Front-end code edit data

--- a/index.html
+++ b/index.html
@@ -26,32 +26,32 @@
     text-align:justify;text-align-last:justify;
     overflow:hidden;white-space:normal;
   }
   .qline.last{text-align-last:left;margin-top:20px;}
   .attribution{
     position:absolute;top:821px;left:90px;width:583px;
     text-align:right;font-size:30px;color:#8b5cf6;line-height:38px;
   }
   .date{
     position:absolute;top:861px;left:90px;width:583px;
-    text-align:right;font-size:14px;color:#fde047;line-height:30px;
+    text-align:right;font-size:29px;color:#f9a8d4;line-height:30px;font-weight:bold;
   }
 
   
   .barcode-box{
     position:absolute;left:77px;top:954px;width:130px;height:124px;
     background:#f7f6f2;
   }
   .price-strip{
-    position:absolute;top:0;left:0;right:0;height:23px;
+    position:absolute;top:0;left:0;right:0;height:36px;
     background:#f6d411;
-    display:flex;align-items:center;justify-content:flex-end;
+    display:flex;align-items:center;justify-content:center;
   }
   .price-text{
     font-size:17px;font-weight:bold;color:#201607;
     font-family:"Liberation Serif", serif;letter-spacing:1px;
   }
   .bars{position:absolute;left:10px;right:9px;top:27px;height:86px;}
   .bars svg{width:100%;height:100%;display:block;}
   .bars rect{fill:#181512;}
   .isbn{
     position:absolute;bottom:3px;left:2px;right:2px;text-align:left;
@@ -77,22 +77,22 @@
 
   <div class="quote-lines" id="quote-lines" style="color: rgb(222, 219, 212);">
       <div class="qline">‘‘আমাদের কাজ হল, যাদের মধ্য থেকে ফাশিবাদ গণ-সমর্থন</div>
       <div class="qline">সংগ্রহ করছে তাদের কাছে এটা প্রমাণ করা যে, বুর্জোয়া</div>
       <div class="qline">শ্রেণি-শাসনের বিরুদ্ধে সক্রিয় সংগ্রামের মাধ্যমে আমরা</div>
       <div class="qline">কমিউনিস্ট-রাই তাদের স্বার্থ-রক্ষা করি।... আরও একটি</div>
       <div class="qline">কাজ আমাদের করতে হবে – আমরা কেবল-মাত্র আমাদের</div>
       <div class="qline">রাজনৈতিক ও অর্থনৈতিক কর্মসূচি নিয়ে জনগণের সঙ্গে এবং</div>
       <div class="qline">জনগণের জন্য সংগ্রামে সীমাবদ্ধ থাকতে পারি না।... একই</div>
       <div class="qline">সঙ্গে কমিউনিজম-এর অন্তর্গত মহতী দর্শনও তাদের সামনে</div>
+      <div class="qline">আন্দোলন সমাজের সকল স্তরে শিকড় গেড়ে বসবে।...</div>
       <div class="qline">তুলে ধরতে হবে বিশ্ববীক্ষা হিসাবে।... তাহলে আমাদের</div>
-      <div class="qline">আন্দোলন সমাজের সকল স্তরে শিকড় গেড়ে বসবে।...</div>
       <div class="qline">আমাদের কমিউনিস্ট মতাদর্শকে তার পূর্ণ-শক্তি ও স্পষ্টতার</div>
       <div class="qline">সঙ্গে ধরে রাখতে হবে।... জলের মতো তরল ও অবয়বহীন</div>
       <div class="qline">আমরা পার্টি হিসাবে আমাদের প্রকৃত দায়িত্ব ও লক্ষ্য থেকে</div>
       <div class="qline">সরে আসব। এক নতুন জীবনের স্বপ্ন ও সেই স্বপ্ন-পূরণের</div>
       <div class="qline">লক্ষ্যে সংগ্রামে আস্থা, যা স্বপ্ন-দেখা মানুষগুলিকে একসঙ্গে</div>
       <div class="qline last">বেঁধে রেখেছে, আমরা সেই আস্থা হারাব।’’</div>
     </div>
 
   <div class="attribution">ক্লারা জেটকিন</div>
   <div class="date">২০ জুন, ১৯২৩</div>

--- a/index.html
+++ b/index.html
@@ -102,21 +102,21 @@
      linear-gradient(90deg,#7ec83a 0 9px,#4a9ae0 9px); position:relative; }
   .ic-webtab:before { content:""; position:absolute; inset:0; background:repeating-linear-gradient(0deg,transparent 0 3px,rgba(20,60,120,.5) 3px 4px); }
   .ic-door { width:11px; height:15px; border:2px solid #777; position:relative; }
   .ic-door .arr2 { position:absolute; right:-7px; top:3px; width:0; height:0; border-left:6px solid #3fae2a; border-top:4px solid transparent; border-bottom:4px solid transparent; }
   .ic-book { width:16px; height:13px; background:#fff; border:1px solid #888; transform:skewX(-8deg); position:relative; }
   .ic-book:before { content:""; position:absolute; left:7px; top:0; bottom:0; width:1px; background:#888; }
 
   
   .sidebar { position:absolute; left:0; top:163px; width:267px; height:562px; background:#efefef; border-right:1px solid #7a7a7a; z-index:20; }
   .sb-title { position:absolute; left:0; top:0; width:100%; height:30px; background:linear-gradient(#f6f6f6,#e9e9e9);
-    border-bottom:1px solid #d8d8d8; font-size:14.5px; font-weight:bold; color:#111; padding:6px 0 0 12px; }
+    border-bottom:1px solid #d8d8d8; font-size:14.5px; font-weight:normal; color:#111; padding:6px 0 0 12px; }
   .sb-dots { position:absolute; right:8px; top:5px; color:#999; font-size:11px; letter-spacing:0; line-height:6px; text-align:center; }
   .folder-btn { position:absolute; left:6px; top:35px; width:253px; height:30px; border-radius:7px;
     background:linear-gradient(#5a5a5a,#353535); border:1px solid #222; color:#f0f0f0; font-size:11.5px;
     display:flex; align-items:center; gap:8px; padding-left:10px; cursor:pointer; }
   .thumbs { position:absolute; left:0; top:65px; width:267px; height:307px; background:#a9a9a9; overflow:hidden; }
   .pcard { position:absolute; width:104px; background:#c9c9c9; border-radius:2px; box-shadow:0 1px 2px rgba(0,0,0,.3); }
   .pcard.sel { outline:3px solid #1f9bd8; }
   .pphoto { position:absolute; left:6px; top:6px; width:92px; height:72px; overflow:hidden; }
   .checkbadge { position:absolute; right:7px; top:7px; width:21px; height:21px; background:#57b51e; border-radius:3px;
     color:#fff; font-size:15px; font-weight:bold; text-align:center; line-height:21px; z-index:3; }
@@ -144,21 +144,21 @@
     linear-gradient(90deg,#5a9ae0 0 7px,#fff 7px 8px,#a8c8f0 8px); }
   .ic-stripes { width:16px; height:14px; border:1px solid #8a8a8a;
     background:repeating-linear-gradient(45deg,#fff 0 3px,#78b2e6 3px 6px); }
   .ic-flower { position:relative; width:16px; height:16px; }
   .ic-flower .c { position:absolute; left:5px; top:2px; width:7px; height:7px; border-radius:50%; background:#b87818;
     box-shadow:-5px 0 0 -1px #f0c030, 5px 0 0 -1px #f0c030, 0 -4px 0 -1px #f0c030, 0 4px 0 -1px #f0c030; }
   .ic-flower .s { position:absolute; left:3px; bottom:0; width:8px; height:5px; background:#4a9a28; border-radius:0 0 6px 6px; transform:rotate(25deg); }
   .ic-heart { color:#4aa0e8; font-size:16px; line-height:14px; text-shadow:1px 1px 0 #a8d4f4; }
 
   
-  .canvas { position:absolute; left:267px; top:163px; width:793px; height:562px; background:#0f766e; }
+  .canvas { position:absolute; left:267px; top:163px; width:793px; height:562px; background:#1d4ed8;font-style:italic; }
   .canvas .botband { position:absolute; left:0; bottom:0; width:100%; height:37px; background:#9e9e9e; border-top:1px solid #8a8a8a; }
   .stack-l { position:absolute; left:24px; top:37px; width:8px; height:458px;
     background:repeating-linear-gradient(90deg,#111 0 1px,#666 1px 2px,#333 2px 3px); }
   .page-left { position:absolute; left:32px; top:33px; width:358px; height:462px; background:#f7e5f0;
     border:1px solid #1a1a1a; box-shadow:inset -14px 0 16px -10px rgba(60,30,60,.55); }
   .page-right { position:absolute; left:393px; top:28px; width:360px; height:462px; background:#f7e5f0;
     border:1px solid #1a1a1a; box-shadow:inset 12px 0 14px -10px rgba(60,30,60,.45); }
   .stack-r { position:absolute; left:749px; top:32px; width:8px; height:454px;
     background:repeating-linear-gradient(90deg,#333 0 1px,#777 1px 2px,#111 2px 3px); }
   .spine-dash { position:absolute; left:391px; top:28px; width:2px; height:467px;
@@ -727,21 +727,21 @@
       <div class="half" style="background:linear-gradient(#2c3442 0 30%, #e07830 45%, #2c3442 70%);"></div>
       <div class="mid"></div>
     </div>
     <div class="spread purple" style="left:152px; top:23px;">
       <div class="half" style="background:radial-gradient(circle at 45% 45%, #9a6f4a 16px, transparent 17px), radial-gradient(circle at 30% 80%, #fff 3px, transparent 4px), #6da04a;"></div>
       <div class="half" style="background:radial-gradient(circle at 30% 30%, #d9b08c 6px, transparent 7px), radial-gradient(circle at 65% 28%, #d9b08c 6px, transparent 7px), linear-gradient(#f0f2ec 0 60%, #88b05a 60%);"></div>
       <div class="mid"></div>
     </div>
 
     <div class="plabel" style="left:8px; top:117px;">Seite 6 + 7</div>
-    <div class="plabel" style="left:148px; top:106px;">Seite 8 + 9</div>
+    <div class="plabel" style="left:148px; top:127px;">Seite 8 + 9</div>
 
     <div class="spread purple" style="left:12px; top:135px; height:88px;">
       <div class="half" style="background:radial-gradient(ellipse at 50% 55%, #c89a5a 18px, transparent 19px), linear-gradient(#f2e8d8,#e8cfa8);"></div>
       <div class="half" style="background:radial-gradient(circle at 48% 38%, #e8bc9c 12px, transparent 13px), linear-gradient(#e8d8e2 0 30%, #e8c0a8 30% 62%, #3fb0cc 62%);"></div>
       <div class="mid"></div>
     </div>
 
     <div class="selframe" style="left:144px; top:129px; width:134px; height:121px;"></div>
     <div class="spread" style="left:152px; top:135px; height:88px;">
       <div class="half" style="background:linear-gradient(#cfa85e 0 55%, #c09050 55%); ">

• [EXERCISE DETAILS]: Going back over the entries above, copy word for word every line from the one that has "outline:3px solid #1f9bd8;" on through the one that has "-144,21 +144,21 @@".

• [RESPONSE TO THIS EXERCISE]:
   .pcard.sel { outline:3px solid #1f9bd8; }
   .pphoto { position:absolute; left:6px; top:6px; width:92px; height:72px; overflow:hidden; }
   .checkbadge { position:absolute; right:7px; top:7px; width:21px; height:21px; background:#57b51e; border-radius:3px;
     color:#fff; font-size:15px; font-weight:bold; text-align:center; line-height:21px; z-index:3; }
@@ -144,21 +144,21 @@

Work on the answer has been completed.